Payment for Carbonite is done on an organizational size basis. So you’ll pay more if you have a larger organization, but not for each individual user, like you have to do with Box. Access to Carbonite starts at $249.99 per year and goes up to around $1299.99 for large companies. This could work out well if you have a tonne of users who you want to add to the cloud storage plan.
- Established for a long time
- HIPAA compliant
- Massachusetts Data Security Regulation (201 CMR 17)
- Pay one organization wide fee
- No auto BAA capability
Rackspace offer cloud storage solutions for a wide range of risk and compliance issues, due to the cost of non-compliance, it’s always good to get that aspect of your business organized. Rackspace make you feel like they take the stress out of stringent audits as they offer products for just about every regulation and certification.
However, the approach to handling the data at the institution level is still important. Rackspace do have certified security experts that you can speak to and get help with compliance issues. Rackspace encourages customers to get in touch with them to “start the conversation”. Rackspace is great for people who are looking for more guidance in the area of HIPAA.
- Experts in compliance
- HIPAA compliant
- You need to contact them to set up your account
7. Google Drive
Unless you’ve been living under a rock, you’ll know about Google and their product Google Drive. Google Drive is a cloud hosting service that comes bundled with your Gmail account. If you have a Gmail account, you have access to Google Drive. You’ll also automatically get up to 15MB storage free of charge.

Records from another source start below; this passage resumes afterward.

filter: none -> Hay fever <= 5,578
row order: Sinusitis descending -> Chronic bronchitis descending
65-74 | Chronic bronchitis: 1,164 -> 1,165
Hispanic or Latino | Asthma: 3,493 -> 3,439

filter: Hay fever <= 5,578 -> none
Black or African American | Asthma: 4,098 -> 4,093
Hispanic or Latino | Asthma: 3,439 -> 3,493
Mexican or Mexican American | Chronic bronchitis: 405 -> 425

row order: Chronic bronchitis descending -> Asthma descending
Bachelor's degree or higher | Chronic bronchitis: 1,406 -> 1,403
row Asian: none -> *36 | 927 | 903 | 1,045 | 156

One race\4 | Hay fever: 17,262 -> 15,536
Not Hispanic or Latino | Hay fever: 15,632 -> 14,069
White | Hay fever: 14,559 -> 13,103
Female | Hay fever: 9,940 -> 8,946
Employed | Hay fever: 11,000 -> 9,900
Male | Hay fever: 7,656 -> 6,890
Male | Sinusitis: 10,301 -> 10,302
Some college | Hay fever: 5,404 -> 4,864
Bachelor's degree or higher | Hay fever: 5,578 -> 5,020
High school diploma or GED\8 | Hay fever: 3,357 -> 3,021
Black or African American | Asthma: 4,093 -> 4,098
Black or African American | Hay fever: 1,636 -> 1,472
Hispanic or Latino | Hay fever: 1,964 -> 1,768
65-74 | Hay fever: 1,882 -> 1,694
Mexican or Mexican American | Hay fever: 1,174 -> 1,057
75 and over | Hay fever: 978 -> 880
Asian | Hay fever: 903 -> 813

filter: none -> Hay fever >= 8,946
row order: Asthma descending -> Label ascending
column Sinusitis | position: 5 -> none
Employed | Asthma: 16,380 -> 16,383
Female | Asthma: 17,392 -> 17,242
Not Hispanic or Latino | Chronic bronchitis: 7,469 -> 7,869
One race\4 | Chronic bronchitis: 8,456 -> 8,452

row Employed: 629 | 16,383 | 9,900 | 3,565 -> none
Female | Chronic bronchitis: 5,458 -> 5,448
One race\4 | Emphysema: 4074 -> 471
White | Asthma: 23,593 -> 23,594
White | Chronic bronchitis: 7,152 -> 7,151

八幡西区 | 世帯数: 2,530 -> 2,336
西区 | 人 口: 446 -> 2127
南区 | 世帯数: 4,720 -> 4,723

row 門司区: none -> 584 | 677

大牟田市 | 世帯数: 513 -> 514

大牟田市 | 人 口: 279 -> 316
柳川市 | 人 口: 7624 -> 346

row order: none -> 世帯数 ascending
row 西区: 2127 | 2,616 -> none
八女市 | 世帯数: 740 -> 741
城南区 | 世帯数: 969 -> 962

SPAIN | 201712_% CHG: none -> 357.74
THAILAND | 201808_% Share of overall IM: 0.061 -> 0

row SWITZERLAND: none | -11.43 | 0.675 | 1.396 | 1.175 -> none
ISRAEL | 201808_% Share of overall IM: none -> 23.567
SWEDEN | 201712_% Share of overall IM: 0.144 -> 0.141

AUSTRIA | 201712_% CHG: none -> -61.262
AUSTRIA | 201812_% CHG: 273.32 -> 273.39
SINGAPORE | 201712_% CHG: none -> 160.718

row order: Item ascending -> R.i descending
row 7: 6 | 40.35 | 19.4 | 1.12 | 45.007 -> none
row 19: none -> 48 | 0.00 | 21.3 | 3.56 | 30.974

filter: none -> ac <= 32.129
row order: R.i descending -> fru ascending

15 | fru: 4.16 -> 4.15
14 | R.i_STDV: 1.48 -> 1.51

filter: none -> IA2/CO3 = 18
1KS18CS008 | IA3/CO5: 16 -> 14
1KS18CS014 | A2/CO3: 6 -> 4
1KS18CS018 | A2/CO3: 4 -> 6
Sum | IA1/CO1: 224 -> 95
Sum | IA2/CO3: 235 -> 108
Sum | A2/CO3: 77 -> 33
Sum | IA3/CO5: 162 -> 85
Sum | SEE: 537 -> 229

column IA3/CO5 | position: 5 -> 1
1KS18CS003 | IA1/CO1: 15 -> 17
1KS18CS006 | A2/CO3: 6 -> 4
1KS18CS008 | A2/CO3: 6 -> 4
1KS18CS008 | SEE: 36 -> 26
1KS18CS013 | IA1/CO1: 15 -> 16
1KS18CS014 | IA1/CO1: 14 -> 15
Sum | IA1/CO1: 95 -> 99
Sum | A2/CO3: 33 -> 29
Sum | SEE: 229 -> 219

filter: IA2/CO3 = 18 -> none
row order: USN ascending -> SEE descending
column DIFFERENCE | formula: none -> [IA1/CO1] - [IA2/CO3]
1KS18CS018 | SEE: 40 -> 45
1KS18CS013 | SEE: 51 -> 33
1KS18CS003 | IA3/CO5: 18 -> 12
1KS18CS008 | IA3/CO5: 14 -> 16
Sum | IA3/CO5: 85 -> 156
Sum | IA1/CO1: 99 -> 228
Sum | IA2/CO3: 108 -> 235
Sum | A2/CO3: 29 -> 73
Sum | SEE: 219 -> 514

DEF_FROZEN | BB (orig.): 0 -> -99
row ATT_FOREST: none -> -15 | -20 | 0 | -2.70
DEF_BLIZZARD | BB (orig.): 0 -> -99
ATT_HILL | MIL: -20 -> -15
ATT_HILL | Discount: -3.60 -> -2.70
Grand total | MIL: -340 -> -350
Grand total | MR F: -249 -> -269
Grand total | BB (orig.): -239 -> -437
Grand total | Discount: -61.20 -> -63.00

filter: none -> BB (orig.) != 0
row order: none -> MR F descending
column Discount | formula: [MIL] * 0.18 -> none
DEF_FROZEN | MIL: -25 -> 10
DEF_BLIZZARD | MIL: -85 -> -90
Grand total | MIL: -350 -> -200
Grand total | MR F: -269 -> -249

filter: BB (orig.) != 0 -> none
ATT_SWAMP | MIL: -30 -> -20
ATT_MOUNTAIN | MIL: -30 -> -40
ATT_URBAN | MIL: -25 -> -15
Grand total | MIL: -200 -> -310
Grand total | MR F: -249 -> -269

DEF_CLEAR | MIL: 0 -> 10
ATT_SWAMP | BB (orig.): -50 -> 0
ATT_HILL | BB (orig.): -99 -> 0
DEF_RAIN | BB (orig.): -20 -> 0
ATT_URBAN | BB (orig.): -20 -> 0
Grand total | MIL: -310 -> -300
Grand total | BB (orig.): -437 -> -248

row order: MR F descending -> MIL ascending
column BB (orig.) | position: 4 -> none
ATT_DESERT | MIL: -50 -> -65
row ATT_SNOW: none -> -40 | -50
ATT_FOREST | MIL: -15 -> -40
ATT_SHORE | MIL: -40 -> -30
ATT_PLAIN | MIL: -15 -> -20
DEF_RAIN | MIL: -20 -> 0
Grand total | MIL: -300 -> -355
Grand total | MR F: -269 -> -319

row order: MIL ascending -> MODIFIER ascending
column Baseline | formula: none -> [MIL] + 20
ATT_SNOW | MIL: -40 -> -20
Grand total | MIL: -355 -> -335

Bear in mind – not all of the features on Google Drive suite are HIPAA compliant. However, the basic Google cloud software programs like sheets, docs and slides can be fully compliant. To make your Google Drive account HIPAA compliant you’ll need to request a BAA from Google.
PHI security can be managed by changing file permissions. Google drive is really easy to use and cheap too! You get 30GB for just $5. The only real concern I would have with using Google Drive would be the fact that Google employees have the right to take a peek at your data, which might not sit well with patients, if they found out.
- Easy to use
- Privacy issues with Google
- Not unlimited storage
8. Microsoft OneDrive
Microsoft OneDrive is HIPAA compliant and is a good choice for healthcare organizations. Microsoft states that despite there being no official certification for HIPAA or HITECH Act compliance (at present) – “Microsoft services covered under the BAA have undergone audits conducted by accredited independent auditors for the Microsoft ISO/IEC 27001 certification”, which is certainly reassuring.
To make your OneDrive account HIPAA compliant you’ll need to request a BAA from Microsoft. Microsoft encourages healthcare providers to deploy Azure PaaS solution to securely ingest, store, analyze, and interact with health data. They provide a HIPAA/HITRUST Blueprint as well as comprehensive documents on HIPAA data and their platform’s AI capabilities.
Make sure to choose the OneDrive for business solution rather than their consumer package, because the consumer package isn’t HIPAA compliant. Again, you’ll need to sign a BAA with Microsoft to make OneDrive HIPAA compliant.
- Easy to organise files
- Secure collaboration tools
- Files are individually encrypted
- Like Google – Microsoft reserves the right to look at your data
In all instances you’ll need to get a Business Associates Agreement (BAA) signed by the cloud storage company as part of your HIPAA compliance. I particularly like companies who have a healthcare focus or a compliance focus, when looking for an HIPAA compliant cloud storage provider.
Box is a good option if you don’t mind the cost. Dropbox is great as they offer unlimited storage and they are cheap as chips. Atlantic.net is also good as they know all about compliance issues. Drive and Microsoft reserve the right to view your files, so you might not want to go with them if security is your focus.